[2009] The Hurt Locker

Recently, for no reason in particular, I’ve been obsessed with war.

I don’t know why I have a desire to see violence or connect with a soldier’s turbulent and uncertain lifestyle; I neither condone nor seek to kill or injure my enemy, and while my life is in transition, the uncertainty is more about approximate life choices. Certainly not about life or death.

Nevertheless, I find myself more and more identifying with a soldier and what it means to be one-track, one-day-at-a-time. 2009’s Best Picture winner, The Hurt Locker, bridges the gap between a warman and a civilian to a remarkably relatable T. Director Kathryn Bigelow inserts us, the readers, into the middle of the Iraqi conflict, but not as a demure bystander.

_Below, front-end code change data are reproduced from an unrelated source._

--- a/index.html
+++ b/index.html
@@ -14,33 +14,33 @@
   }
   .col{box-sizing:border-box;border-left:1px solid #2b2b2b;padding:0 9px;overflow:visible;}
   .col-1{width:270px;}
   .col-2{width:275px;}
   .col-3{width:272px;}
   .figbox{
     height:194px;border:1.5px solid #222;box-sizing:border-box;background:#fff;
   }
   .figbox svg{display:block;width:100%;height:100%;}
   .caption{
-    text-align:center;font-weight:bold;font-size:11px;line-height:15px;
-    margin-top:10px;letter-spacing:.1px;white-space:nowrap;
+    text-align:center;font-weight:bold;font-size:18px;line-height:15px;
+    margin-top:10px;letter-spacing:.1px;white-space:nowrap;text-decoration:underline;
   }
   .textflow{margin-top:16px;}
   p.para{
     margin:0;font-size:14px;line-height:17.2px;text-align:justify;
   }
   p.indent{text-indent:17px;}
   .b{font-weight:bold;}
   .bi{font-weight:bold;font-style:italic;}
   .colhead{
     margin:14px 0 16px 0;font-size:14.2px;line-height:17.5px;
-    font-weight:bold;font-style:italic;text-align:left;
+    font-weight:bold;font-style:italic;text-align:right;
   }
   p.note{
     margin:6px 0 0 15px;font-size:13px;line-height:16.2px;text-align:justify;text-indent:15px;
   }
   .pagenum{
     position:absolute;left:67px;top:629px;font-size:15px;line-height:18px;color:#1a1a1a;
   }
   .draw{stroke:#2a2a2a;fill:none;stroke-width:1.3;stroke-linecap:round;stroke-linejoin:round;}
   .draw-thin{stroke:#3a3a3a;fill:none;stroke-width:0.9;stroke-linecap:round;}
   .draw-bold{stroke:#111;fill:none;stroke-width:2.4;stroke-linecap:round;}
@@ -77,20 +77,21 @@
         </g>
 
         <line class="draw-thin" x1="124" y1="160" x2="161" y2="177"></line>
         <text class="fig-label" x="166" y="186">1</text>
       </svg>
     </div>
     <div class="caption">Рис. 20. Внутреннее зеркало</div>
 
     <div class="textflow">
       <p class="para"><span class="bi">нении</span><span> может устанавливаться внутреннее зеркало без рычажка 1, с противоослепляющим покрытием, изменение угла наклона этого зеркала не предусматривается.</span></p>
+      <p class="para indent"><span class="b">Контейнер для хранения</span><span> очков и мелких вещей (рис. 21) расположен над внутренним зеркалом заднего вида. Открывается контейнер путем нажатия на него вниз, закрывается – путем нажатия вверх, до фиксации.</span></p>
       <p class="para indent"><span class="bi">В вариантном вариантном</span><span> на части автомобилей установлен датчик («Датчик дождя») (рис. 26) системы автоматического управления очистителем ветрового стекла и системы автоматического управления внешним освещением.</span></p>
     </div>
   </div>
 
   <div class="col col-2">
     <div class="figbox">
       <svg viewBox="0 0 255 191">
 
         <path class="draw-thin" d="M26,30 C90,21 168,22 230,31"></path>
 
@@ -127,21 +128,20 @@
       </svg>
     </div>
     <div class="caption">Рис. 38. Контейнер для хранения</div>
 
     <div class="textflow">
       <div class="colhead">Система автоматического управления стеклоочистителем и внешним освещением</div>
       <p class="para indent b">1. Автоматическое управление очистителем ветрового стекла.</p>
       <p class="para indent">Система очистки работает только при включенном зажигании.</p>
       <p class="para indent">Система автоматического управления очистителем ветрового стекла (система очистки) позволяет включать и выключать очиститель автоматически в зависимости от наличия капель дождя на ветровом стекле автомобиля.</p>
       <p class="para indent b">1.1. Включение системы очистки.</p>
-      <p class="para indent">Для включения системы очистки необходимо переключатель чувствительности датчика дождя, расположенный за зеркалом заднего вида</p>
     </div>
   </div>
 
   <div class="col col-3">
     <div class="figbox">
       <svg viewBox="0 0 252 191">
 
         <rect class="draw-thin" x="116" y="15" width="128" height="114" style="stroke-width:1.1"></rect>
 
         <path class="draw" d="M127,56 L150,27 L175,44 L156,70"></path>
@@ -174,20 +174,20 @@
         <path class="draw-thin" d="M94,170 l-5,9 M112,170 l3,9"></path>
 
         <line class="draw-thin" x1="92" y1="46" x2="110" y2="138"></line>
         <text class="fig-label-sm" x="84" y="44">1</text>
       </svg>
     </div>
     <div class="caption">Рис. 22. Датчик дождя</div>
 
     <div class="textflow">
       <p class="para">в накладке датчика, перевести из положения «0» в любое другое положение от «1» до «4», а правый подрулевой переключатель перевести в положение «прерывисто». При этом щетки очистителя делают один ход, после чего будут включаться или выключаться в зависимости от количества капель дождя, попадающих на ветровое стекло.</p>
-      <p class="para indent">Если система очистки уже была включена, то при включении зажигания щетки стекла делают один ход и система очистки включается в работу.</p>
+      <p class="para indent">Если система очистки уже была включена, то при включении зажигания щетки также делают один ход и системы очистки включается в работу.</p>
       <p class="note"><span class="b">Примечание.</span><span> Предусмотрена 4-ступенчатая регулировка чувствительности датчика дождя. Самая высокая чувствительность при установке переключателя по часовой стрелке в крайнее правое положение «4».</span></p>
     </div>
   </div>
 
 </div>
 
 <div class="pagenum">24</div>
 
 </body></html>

We’re not confronted with the disaster story of a personal tragedy or a shaky upbringing that led to a damaged soldier with a death wish. Instead, our conflict exists extant the horrors and violence of war. The camera work and the haziness of what’s “right,” inserts each of us into the uncertainty of a bomb squad, whose task it is to defuse IEDs and uncover some of the layers of war not related to conflict or even guerrilla warfare. We’re concerned with this teams’ move on a minute to minute basis. Compelling tells half the story.

The phrase, “the hurt locker,” is an interesting one, as it’s relatively obtuse as a straightforward metaphor, but shockingly obvious if we peel back the layers. For me, a hurt locker is a place to store despair, hate, anger, annoyance – negativity; it’s an organizational tool through the lens of war. For our bizarrely autonomous team, the hurt locker is more literal (still figurative) – in a place where death is relevant and imminent the hurt locker is a function of a solider’s mind to quickly switch on and off the feelings to achieve a task. For our soldiers, who seem to operate without direct command, it is essential that the hurt locker exists to keep a clear head when lives are at stake. But what happens when lives aren’t at stake? 

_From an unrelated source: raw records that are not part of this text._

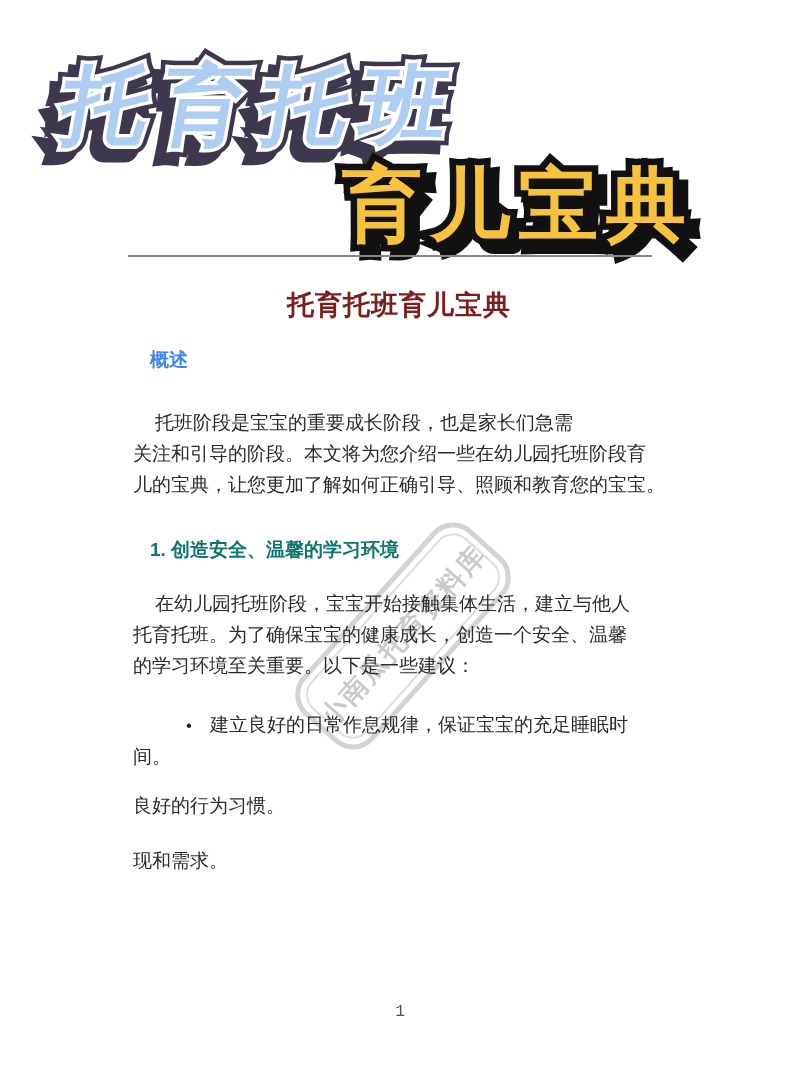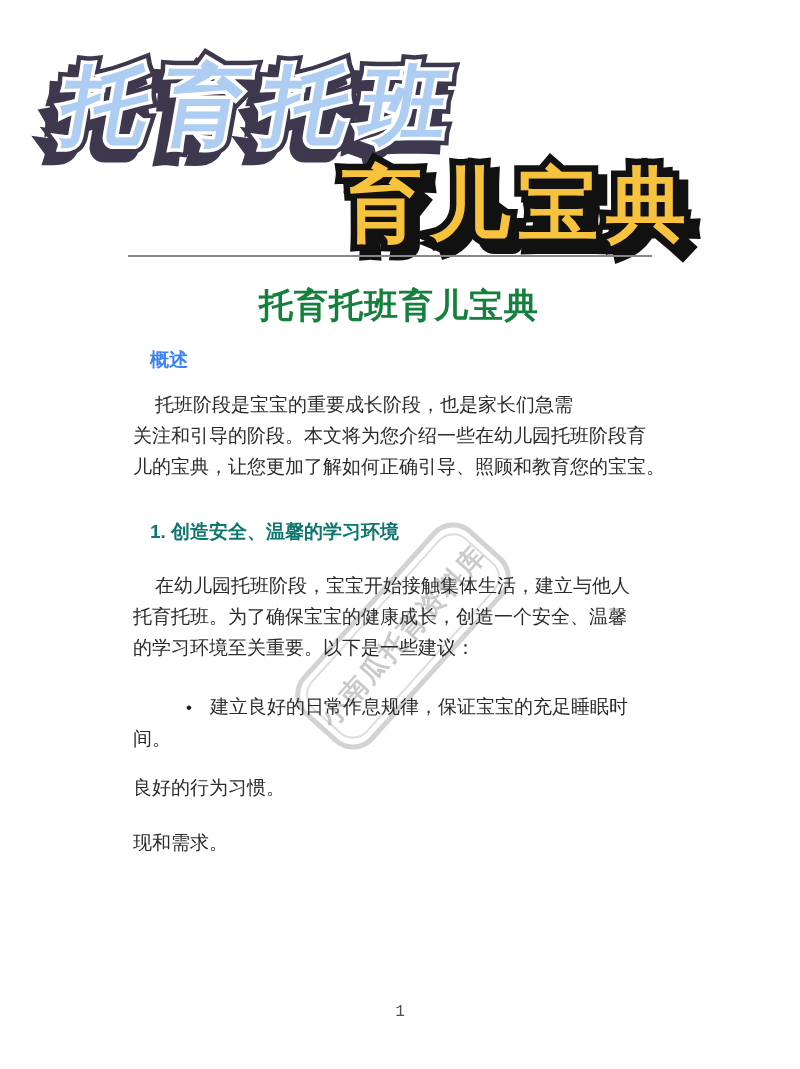--- a/index.html
+++ b/index.html
@@ -42,27 +42,27 @@
     border:2px solid rgba(158,158,158,0.35);
   }
   .watermark span {
     font-size:27px; font-weight:bold; letter-spacing:2px;
     color:rgba(150,150,150,0.5); white-space:nowrap;
   }
 
   
   .doc { position:absolute; left:133px; top:258px; width:532px;
          font-size:19px; line-height:31px; color:#2b2b2b; }
-  .doc-title { margin-top:30px; font-size:34px; line-height:34px;
-               font-weight:bold; color:#15803d; text-align:center; letter-spacing:1px; }
+  .doc-title { margin-top:30px; font-size:27px; line-height:34px;
+               font-weight:bold; color:#7f1d1d; text-align:center; letter-spacing:1px; }
   .h-overview { margin-top:24px; padding-left:17px; font-size:19px; line-height:27px;
                 font-weight:bold; color:#3b82f6; }
   .h-section  { margin-top:36px; padding-left:17px; font-size:19px; line-height:28px;
                 font-weight:bold; color:#0f766e; }
-  .para-overview { margin-top:16px; }
+  .para-overview { margin-top:34px; }
   .para-section  { margin-top:24px; }
   .tline { white-space:nowrap; }
   .indent { padding-left:22px; }
   .bullet { }
   .bullet-1 { margin-top:28px; }
   .bullet-2 { margin-top:36px; }
   .bullet-3 { margin-top:18px; }
   .bullet-4 { margin-top:24px; }
   .bl1 { padding-left:53px; white-space:nowrap;margin-top:12px; }
   .dot { display:inline-block; width:24px; font-size:17px; color:#1a1a1a; }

Therein lies The Hurt Locker‘s lasting brilliance: what to do with the hurt locker when lives aren’t at risk. Our team all have different and sometimes conflicting reactions to the different assignments and Bigelow and writer Mark Boal film The Hurt Locker across a simple Likert scale: calm, agitated and Jeremy Renner. As is the case for some soldiers,

“The rush of battle is a potent and often lethal addiction, for war is a drug.”

as war correspondent Chris Hedges writes – not only serves as The Hurt Locker‘s epitaph, but also, as the film unfolds an eerie representation of Jeremy Renner’s character, Sergeant First Class William James. He takes the war personally and his hurt locker is perpetually running at full capacity. About 90% through the film, Bigelow cuts to SFC James staring at an inconspicuous wall of breakfast cereal and his face says it all: Coco Puffs are not an appropriate replacement for the drug of war.

I’ve been obsessed with war and war film because for me, Coco Puffs might be a suitable replacement for the drug of war: I’ve never had either, so I have no idea. But that doesn’t stop me from visualizing and fantasizing about things that are literally and figuratively foreign to me. These concepts also help to explain why I enjoy hip-hop music and can identify with the Bauhaus art movement. Maybe there’s a small part of me that wants to go explore the danger of the unknown world of war and art, but as far a film goes, The Hurt Locker has earned a place in film lore as “important,” not because it’s a reflection of the Iraqi conflict, but because it successfully humanizes, for most of us, a blind conflict, about which we have too many opinions.

The Hurt Locker is a perfect example to represent my overall thesis for The Academy Nominees Project. It represents the mood and the gestalt of the year 2009 more than any other film released that year. The conflict, eight years unfolding, had yielded very few tangible, public results and instead begged the question: why are we wasting our time, our money and our energy on a conflict that, for all intents and purposes, was without purpose? This question became a centerpiece among political discussion talk shows and played a huge role in the Presidential election of 2012. The Academy honored this zeitgeist defining moment with a Best Picture nod, especially in an expanded field of nine, instead of the established five, nominees.

It’s been theorized that The Academy decided to re-expand its nominee field from five back to ten(!) because of The Dark Knight‘s unfortunate snub in 2008. This expansion does at least two things for the film medium: attracts greater exposure to more film and dilutes the special meaning of earning a Best Picture nomination. As a thought exercise, let’s take the best five of the nine nominees and see what the field would have looked like:

  • The Hurt Locker
  • Avatar
  • The Blind Side
  • District 9
  • An Education
  • Inglourious Basterds
  • Precious
  • A Serious Man
  • Up
  • Up In The Air

My opinion:

  • The Hurt Locker
  • District 9
  • Inglourious Basterds
  • Precious
  • Up

These five seem to pack a different punch when taken apart from the fluff: the $500 million Fern Gully remake, Sandra Bullock’s circle-jerk, the Nick Hornby bore, a Coen brothers rare miss and George Clooney.